How scoring works
What the severity, commercial-intent, opportunity and idea scores mean, and how far to trust them
Every report comes with numbers attached, and we want to be straight about what they are. They're estimates, kept in check by guardrails, meant to point you in a direction. They are not promises, and they're not as precise as the decimals make them look. Here's how each one is built and how much weight to put on it.
Pain point scores
Every pain point we surface has three scores, and they describe the problem, not a product.
Severity asks one thing: does this actually block someone's work? We score functional impact, not how loudly someone complains. "I'm so frustrated with this" is volume. "We lost three clients to invoicing delays" is severity. The scores sit on fixed, behaviour-based bands, because giving raters concrete reference points is the part of this with real research behind it (Nielsen on usability severity ratings).
Commercial intent asks whether there's a buying signal: someone naming a paid tool they already use, mentioning a budget, or a problem that's eating their billable hours. Reading commercial intent from how people write is a well-studied, doable thing (Jansen, Booth & Spink, 2008). What it is not is a dollar figure.
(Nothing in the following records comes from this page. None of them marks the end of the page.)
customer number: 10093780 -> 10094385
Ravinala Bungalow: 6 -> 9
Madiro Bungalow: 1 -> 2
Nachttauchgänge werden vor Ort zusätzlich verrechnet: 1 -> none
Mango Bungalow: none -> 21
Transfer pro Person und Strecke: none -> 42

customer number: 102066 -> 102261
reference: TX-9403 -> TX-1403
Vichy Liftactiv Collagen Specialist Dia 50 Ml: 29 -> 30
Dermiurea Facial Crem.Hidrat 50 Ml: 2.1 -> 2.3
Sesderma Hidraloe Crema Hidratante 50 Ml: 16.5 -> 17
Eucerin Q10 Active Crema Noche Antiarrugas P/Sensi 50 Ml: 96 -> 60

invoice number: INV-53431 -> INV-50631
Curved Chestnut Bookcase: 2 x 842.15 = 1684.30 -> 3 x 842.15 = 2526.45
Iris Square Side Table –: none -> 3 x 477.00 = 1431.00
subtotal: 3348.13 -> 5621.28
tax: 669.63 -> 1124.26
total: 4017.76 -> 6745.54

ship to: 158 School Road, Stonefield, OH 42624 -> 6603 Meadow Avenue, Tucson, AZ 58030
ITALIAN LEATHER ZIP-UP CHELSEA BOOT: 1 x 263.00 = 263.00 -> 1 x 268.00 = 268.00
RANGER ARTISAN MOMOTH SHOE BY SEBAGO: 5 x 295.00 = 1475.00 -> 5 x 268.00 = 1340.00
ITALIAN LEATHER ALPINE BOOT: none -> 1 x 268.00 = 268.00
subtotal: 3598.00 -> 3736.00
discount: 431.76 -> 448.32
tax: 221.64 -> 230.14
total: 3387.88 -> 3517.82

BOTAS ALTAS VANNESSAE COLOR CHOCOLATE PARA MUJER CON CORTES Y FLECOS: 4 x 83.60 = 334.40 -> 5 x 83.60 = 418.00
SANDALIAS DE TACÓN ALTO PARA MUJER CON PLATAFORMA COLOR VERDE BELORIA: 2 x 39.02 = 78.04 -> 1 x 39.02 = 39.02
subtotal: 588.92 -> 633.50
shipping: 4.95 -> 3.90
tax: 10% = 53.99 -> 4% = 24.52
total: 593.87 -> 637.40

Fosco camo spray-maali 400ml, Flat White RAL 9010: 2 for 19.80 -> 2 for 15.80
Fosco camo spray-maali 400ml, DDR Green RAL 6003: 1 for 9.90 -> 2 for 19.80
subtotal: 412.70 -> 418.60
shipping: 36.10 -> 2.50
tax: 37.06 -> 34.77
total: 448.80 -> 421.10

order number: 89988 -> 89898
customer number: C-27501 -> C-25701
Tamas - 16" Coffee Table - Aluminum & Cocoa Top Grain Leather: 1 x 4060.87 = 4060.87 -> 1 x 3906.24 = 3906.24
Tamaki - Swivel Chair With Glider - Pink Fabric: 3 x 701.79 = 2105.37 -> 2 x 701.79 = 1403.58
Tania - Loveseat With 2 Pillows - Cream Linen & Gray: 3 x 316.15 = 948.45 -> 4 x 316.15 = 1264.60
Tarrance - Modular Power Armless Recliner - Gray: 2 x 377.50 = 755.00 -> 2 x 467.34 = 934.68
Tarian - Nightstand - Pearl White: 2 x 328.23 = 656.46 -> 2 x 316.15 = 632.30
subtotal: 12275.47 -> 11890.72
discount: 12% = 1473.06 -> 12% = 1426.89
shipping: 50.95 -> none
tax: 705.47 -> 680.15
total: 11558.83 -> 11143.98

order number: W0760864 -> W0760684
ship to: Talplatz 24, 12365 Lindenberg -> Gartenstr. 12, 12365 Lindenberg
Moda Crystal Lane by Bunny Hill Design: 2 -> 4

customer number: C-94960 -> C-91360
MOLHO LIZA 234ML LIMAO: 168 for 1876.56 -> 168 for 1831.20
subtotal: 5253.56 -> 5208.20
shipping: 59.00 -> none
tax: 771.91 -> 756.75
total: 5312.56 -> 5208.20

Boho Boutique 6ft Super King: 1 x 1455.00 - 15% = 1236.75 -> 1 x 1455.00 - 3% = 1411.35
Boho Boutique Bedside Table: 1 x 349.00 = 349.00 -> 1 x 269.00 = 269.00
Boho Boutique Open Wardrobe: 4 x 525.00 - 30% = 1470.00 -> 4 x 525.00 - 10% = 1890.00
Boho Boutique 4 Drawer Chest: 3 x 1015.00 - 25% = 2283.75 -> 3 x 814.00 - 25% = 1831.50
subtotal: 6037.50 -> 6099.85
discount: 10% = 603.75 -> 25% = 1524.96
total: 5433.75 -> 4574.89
You can't get a real willingness-to-pay without a pricing study where people react to actual prices, and public discussion simply can't give you that. Even properly-run surveys overstate what people will pay (Schmidt & Bijmolt, 2020). So a high score means "there's a buying signal here," not "they'll pay you $X." (We used to call this "willingness to pay." We renamed it because that claimed more than the text can support.)
Opportunity combines the two: high when both are strong, medium when one is, low when neither. We weight them equally on purpose. For inputs that point the right way, simple equal weighting is famously hard to beat (Dawes, 1979). The cutoff itself is a reasonable rule of thumb, not a threshold we've tuned to the decimal. We don't have the outcome data yet (which ideas actually made money), so we'd rather tell you it's a heuristic than dress it up as something calibrated.
The guardrails
We built every guardrail to do one job: pull a score down when it's been too generous. None of them can push a score up.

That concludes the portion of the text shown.